BBQ Chicken Sweet Potato Bowls

A delicious and healthy bowl featuring roasted sweet potatoes, BBQ chicken, corn, black beans, and avocado.
Prep Time 15 minutes
Cook Time 35 minutes
Total Time 50 minutes
Course Main Course
Cuisine American
Servings 4
Calories 450 kcal

Ingredients
  

  • 2 medium sweet potatoes, diced
  • 1 pound boneless, skinless chicken breasts
  • 1 cup barbecue sauce
  • 1 tablespoon olive oil
  • 1 teaspoon smoked paprika
  • 1 teaspoon garlic powder
  • to taste salt and pepper
  • 1 cup corn
  • 1 cup black beans, rinsed and drained
  • 1 whole avocado, sliced
  • 0.25 cup chopped fresh cilantro for garnish

Instructions
 

  • Preheat your oven to 425°F (220°C).
  • In a bowl, toss the diced sweet potatoes with olive oil, smoked paprika, garlic powder, and salt and pepper. Spread them on a baking sheet in a single layer.
  • Bake the sweet potatoes in the preheated oven for about 25-30 minutes, or until they are tender and lightly crispy, flipping halfway through.
  • While the sweet potatoes are baking, season the chicken breasts with salt and pepper. In a medium saucepan, cook the chicken over medium heat for about 6-7 minutes on each side, or until cooked through and juices run clear.
  • Once the chicken is cooked, remove it from the heat and shred it using two forks.
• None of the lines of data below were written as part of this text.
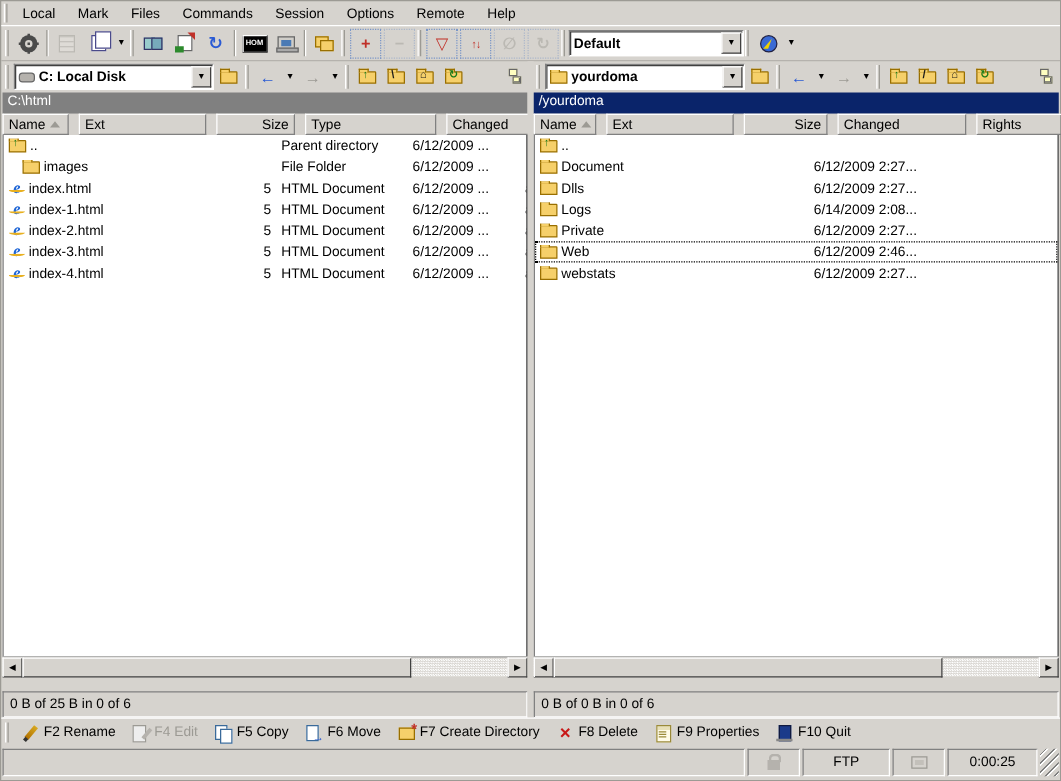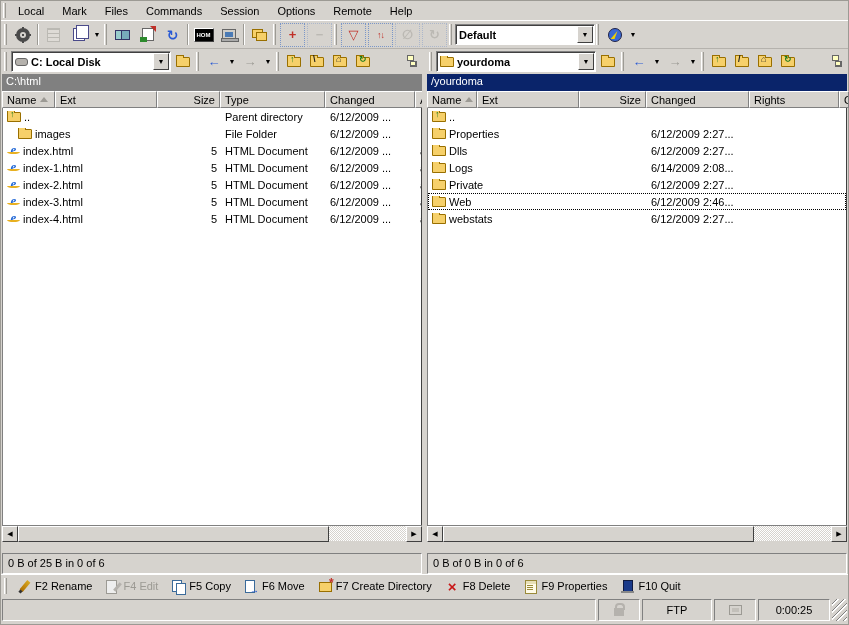--- a/index.html
+++ b/index.html
@@ -107,7 +107,7 @@
   .pathbar.inactive { background:#808080; }
   .pathbar.active   { background:#0a246a; }
 
-  .hdr-row { height:17px; display:flex; background:#d6d3ce; }
+  .hdr-row { height:17px; display:flex; background:#d6d3ce;gap:8px; }
   .hdr-cell { height:17px; padding:1px 4px; display:flex; align-items:center; gap:4px;
               border:1px solid; border-color:#ffffff #808080 #808080 #ffffff;
               overflow:hidden; white-space:nowrap; flex:none; }

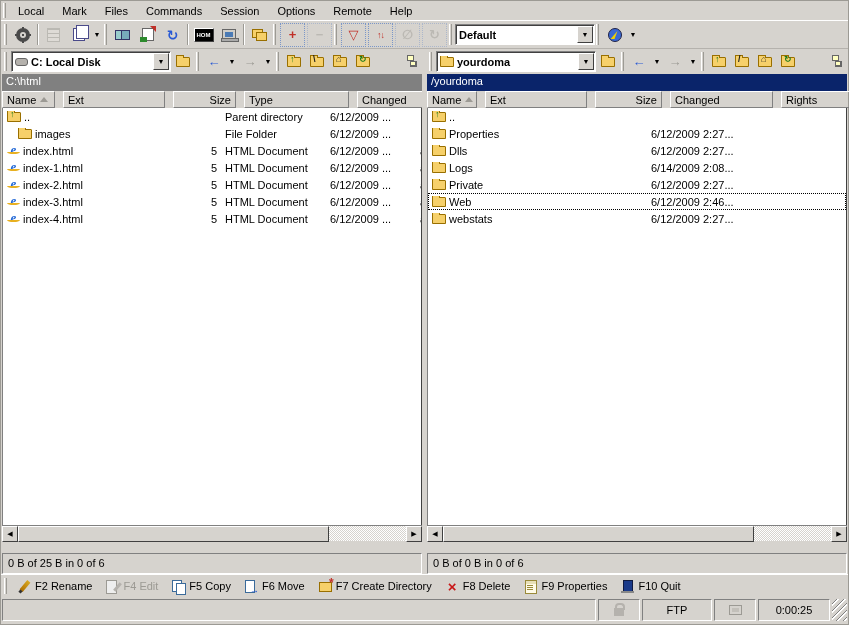--- a/index.html
+++ b/index.html
@@ -508,7 +508,7 @@
           <div class="frow">
             <div class="fcell name" style="width: 152px;">
               <span class="folder"></span>
-              <span>Properties</span>
+              <span>Document</span>
             </div>
             <div class="fcell num" style="width: 67px;"><span></span></div>
             <div class="fcell" style="width: 103px;"><span>6/12/2009 2:27...</span></div>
Toss the shredded chicken with the barbecue sauce until evenly coated.
  • In the last 5 minutes of baking the sweet potatoes, add the corn to the baking sheet so it warms through.
  • To assemble the bowls, divide the roasted sweet potatoes and corn among four bowls. Top each bowl with shredded BBQ chicken, black beans, and a few slices of avocado.
  • Garnish with fresh cilantro before serving.

Notes

Serve in vibrant bowls to showcase the colorful ingredients; drizzle a little extra barbecue sauce on top for added flavor and appeal.